Nel corso della sua lunga storia, Nintendo ha trovato ogni genere di fortuna. Si può affermare che il nostro rapporto con Kotabe-san sia un esempio dell’immensa buona sorte di Nintendo.

A proposito, Kotabe-san, lei ha pubblicato un libro d’animazione dal titolo “Raccolta di Animazioni di Yoichi Kotabe”, vero?

Iwata Asks
Kotabe:

Sì. Era da un po’ che si parlava di pubblicare un art book, ma pensavo fosse uno scherzo. Non sapevo nemmeno se la maggior parte dei miei lavori originali esistessero ancora o no. Qualche anno fa, tuttavia, mentre ristrutturavamo casa, dietro a un armadio ho trovato un cestino pieno zeppo di vecchi lavori. Ho mostrato le opere che ho tirato fuori a un editore, e lui ne ha trovate molte da mettere nel libro. Io esitavo perché alcune di queste mi sembravano imbarazzanti, ma lui ha insistito. Sospettava persino che ne avessi altre nascoste!

Tutti:

(risate)

Kotabe:

Ci abbiamo messo dentro così tanto che non è rimasto più niente!

Iwata:

Quante illustrazioni ci sono?

Kotabe:

Così tante che non lo so neanche.

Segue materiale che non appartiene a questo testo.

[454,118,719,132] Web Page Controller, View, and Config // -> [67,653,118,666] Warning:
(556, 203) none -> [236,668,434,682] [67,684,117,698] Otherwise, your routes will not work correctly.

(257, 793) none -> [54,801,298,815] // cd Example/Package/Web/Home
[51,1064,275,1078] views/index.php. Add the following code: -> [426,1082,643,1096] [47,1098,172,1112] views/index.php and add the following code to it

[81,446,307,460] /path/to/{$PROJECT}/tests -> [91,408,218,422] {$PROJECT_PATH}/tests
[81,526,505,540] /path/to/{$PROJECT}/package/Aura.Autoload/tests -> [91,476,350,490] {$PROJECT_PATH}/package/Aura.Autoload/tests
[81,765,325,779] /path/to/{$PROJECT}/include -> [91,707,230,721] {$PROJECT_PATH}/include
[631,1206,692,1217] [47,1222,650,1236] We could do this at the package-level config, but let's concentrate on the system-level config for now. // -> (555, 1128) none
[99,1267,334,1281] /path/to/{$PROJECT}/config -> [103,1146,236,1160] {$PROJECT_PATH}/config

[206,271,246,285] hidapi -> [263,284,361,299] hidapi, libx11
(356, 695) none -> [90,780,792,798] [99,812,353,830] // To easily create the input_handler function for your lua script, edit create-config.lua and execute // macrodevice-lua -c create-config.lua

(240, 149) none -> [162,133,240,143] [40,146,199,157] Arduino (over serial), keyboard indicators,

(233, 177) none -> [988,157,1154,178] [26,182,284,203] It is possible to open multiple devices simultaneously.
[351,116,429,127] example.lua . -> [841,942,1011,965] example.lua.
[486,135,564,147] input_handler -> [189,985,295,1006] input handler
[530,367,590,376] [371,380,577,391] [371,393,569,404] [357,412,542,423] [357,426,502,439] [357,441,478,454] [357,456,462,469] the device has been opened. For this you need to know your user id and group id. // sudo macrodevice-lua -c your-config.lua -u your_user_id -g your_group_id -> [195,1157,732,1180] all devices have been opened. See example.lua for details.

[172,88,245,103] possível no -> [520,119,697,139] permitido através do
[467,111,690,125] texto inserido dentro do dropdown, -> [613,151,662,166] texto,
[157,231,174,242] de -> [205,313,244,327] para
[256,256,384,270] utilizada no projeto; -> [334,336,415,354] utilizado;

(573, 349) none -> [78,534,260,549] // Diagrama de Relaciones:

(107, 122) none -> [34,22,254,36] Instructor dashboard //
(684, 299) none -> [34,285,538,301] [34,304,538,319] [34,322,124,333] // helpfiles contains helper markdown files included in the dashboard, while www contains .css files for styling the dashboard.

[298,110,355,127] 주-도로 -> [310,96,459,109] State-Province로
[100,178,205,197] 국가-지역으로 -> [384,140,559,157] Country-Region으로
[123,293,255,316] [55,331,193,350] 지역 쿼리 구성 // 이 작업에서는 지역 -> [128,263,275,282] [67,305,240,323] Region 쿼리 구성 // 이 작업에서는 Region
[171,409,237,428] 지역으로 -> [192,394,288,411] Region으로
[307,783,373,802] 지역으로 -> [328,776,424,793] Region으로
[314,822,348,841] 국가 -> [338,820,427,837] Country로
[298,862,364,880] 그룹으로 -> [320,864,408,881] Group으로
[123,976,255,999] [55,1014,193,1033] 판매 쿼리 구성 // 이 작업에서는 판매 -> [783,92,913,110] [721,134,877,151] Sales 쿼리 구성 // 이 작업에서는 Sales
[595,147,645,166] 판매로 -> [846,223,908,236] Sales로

Alcuni dei lavori provengono dal movimento animato, perciò abbiamo deciso di chiamarlo art book di animazione invece che semplicemente art book. Contiene anche molti schizzi dei disegni dei personaggi. È fatto più che altro di questo tipo di cose.

Koizumi:

Spero che attraverso questo libro molta gente possa conoscere il suo lavoro.